● **WORK TO COMPLETE**:
Write out every record below exactly as it appears, omitting the pictures.

Revision comparison data:
+ + + +
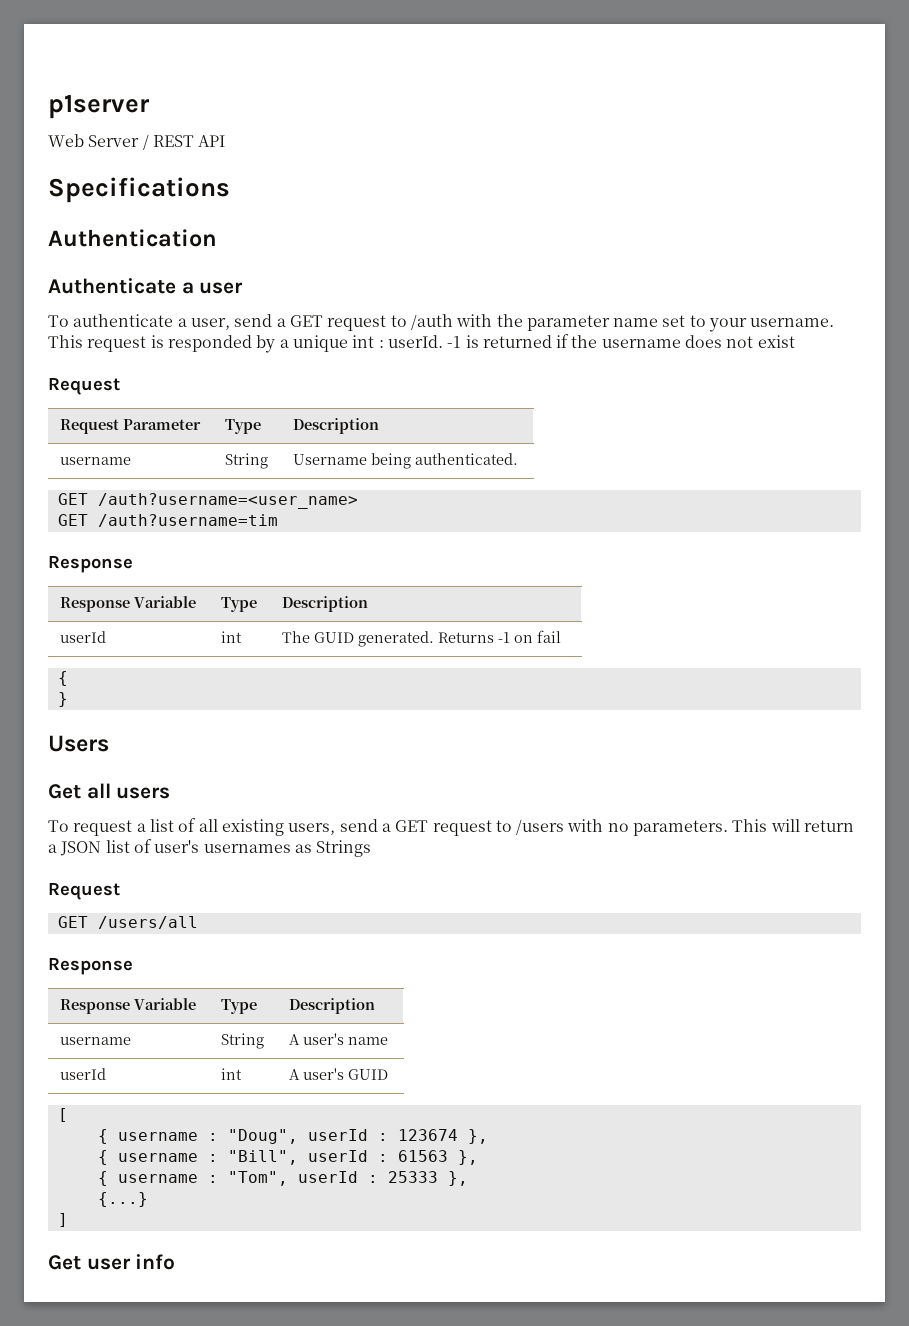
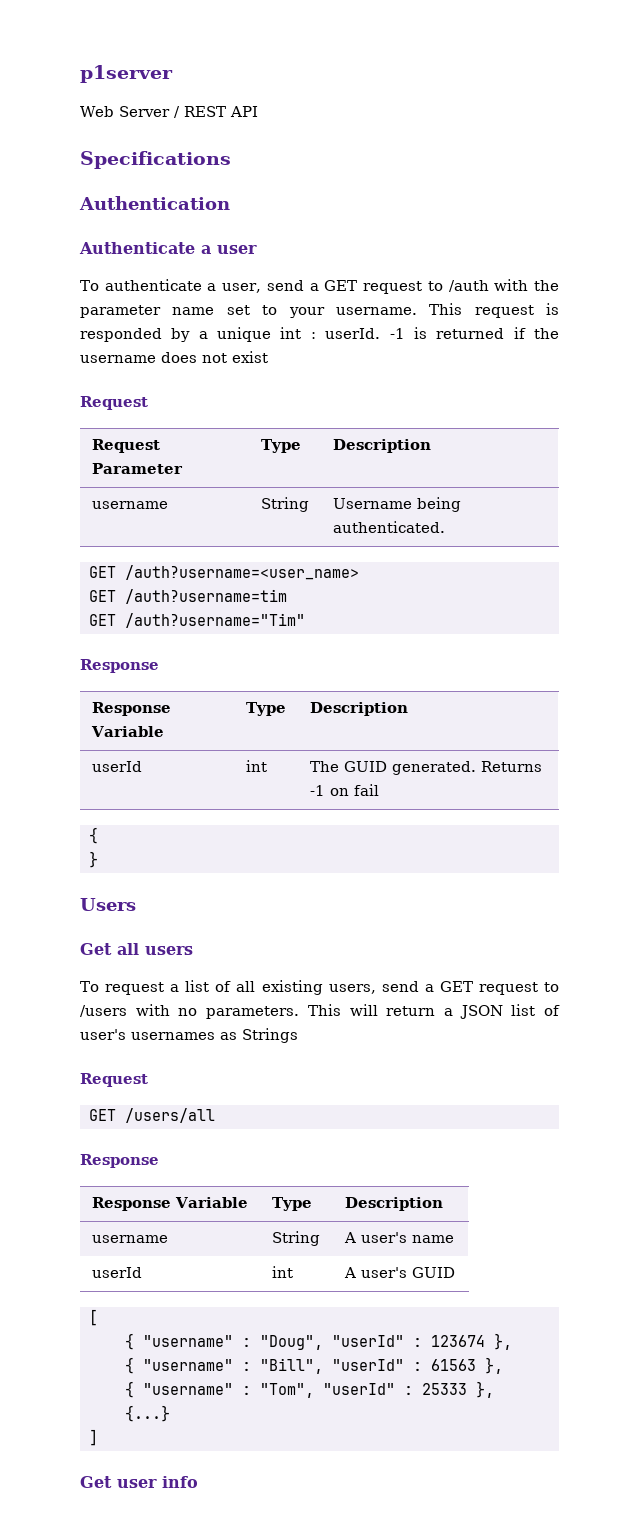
(278, 520) none -> [89,613,305,628] // GET /auth?username="Tim"
[117,1132,198,1141] username -> [143,1335,233,1347] "username"
[307,1129,368,1141] userId -> [332,1335,404,1347] "userId"
[117,1153,198,1162] username -> [143,1359,233,1371] "username"
[307,1150,368,1162] userId -> [332,1359,404,1371] "userId"
[117,1174,198,1183] username -> [143,1383,233,1395] "username"
[297,1171,358,1183] userId -> [323,1383,395,1395] "userId"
+ + + +
● **COMPLETED TASK**:
(278, 520) none -> [89,613,305,628] // GET /auth?username="Tim"
[117,1132,198,1141] username -> [143,1335,233,1347] "username"
[307,1129,368,1141] userId -> [332,1335,404,1347] "userId"
[117,1153,198,1162] username -> [143,1359,233,1371] "username"
[307,1150,368,1162] userId -> [332,1359,404,1371] "userId"
[117,1174,198,1183] username -> [143,1383,233,1395] "username"
[297,1171,358,1183] userId -> [323,1383,395,1395] "userId"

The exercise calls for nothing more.